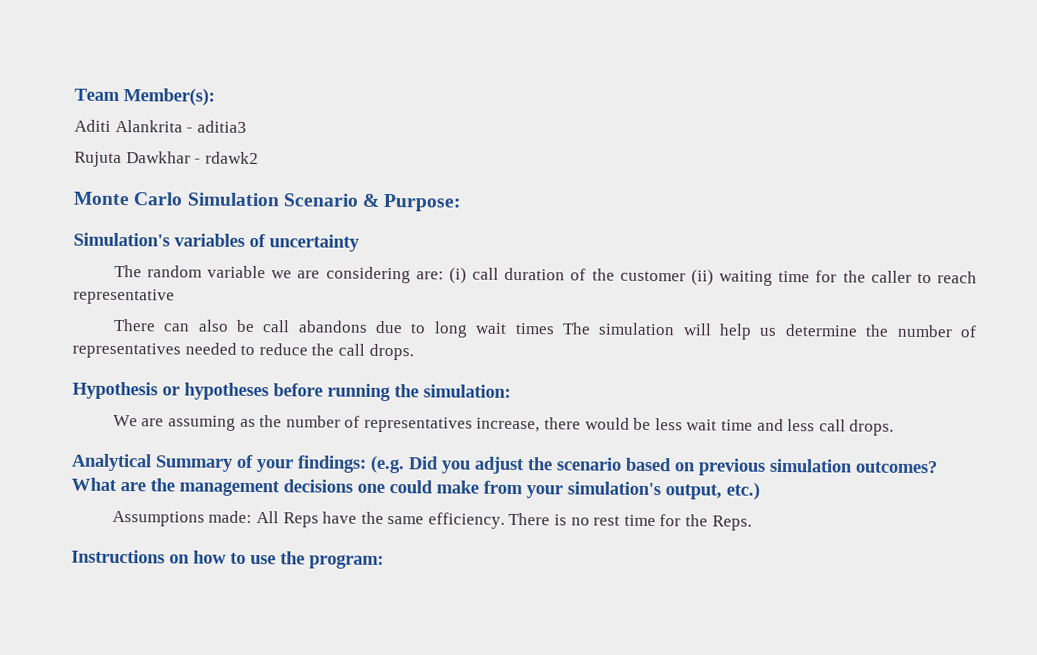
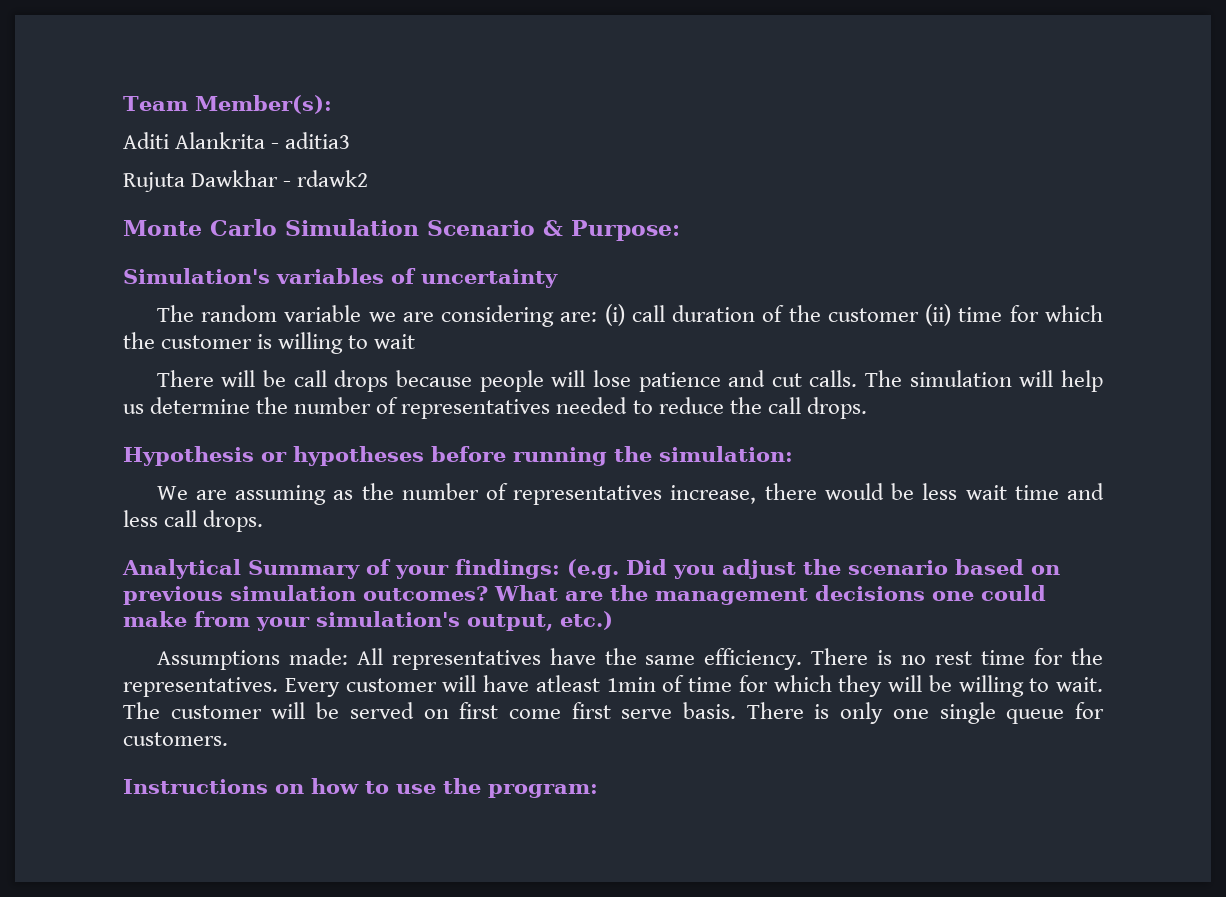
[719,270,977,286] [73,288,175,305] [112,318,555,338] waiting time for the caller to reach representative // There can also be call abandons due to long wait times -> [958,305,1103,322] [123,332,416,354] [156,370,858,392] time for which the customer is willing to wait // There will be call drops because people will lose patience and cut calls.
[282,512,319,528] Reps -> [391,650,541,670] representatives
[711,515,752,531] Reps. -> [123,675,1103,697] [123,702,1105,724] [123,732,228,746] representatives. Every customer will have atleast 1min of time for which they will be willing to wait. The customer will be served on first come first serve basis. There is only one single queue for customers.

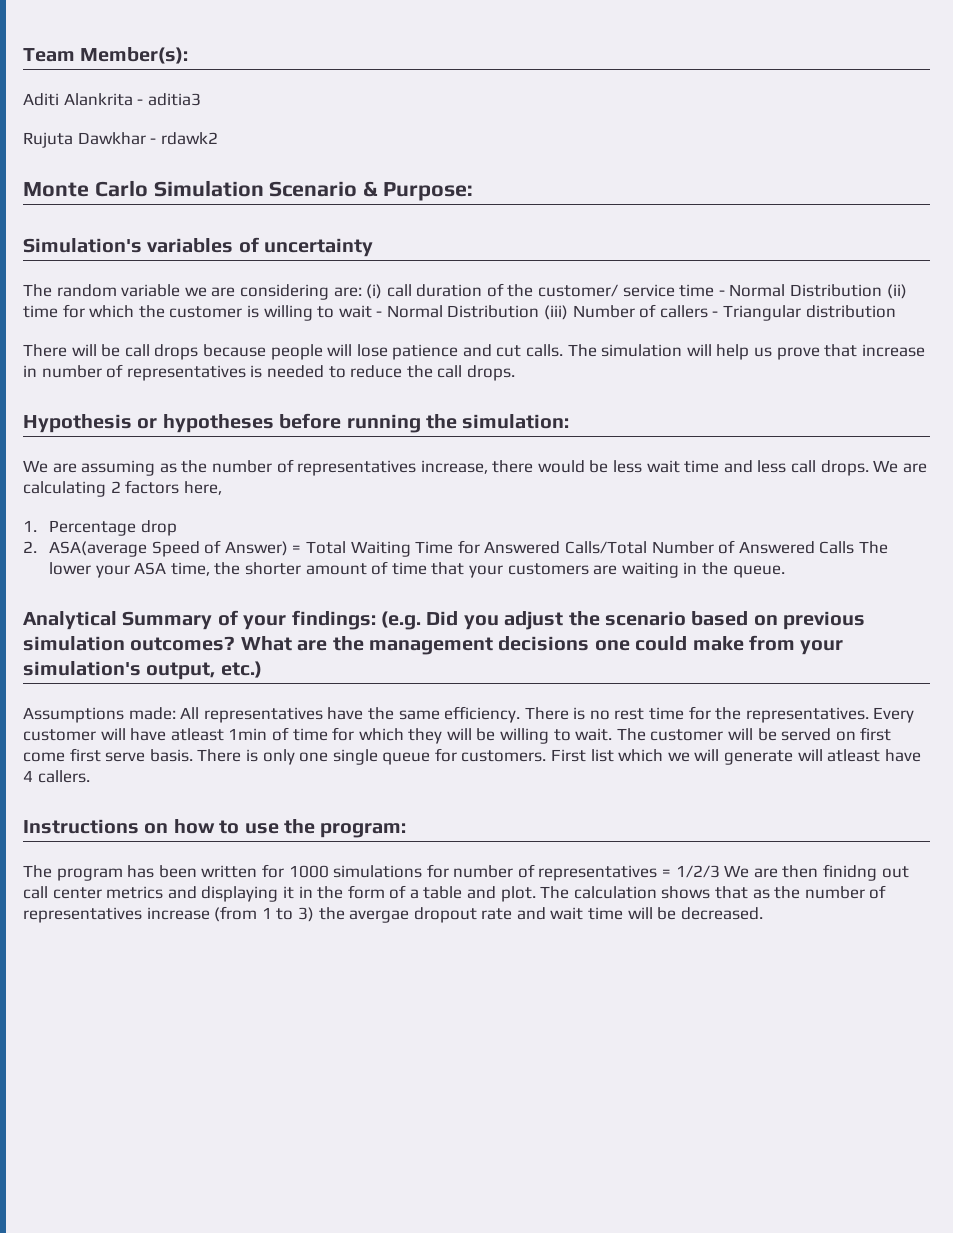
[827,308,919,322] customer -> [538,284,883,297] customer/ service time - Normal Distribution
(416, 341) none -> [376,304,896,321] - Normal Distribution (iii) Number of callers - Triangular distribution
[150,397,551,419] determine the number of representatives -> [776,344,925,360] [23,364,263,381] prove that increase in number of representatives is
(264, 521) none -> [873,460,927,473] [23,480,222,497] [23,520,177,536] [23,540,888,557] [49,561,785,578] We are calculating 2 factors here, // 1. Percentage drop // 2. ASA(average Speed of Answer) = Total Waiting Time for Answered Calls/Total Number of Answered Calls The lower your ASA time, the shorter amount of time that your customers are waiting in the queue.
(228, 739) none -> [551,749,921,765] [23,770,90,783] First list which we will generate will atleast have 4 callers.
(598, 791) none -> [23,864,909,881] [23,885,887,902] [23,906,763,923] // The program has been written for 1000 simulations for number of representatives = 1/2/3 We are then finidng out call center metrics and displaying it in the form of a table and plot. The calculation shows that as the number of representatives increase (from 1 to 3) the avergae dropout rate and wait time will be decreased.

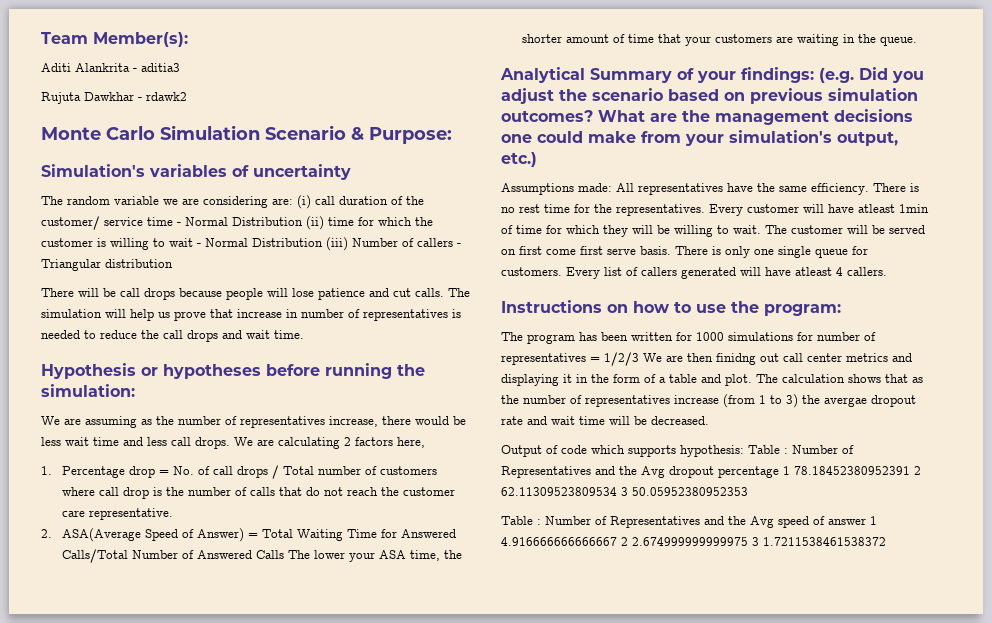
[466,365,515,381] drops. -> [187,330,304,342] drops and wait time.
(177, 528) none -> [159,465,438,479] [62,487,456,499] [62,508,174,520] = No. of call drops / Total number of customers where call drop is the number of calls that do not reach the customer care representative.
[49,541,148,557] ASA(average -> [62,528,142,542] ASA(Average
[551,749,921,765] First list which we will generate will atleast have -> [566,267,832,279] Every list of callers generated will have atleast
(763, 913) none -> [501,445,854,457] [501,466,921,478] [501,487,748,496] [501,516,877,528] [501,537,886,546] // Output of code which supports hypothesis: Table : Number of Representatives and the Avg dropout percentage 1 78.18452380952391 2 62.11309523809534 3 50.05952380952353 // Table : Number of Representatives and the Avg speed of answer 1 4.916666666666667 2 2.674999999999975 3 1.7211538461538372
-=-=-
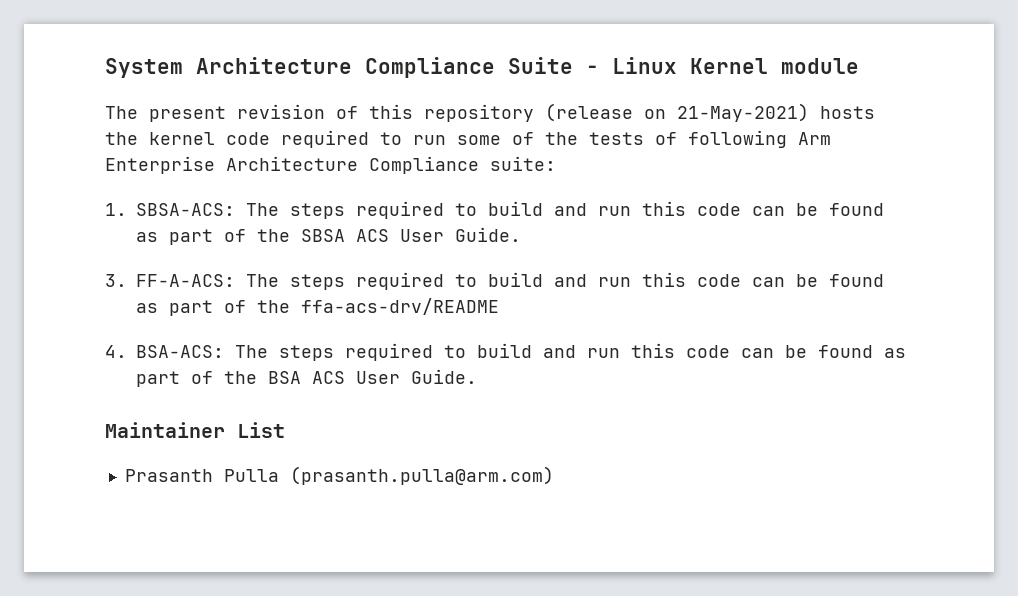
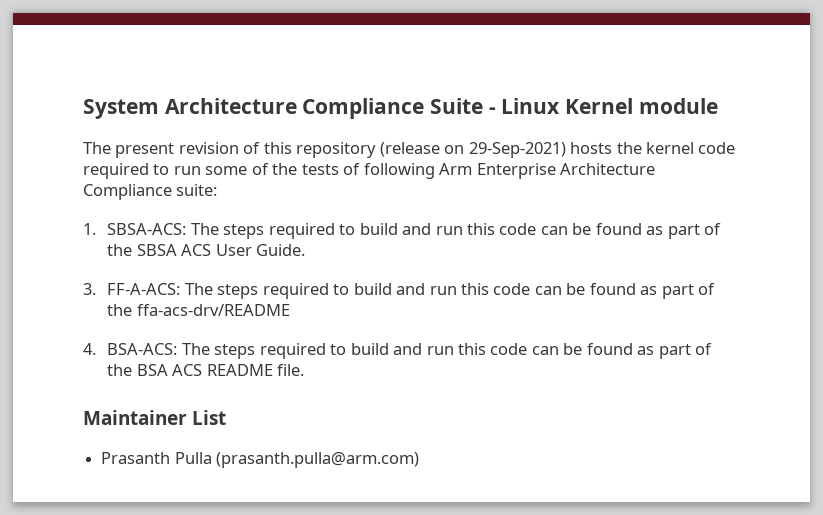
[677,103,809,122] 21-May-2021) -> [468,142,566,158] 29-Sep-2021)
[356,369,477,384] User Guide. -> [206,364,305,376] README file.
-=-=-
◆ **REQUIRED WORK**: From the records above, copy out the line with "[49,541,148,557] ASA(average ->", the line with "[551,749,921,765] First list", and every line between them, word for word.

◆ **TASK SOLUTION**:
[49,541,148,557] ASA(average -> [62,528,142,542] ASA(Average
[551,749,921,765] First list which we will generate will atleast have -> [566,267,832,279] Every list of callers generated will have atleast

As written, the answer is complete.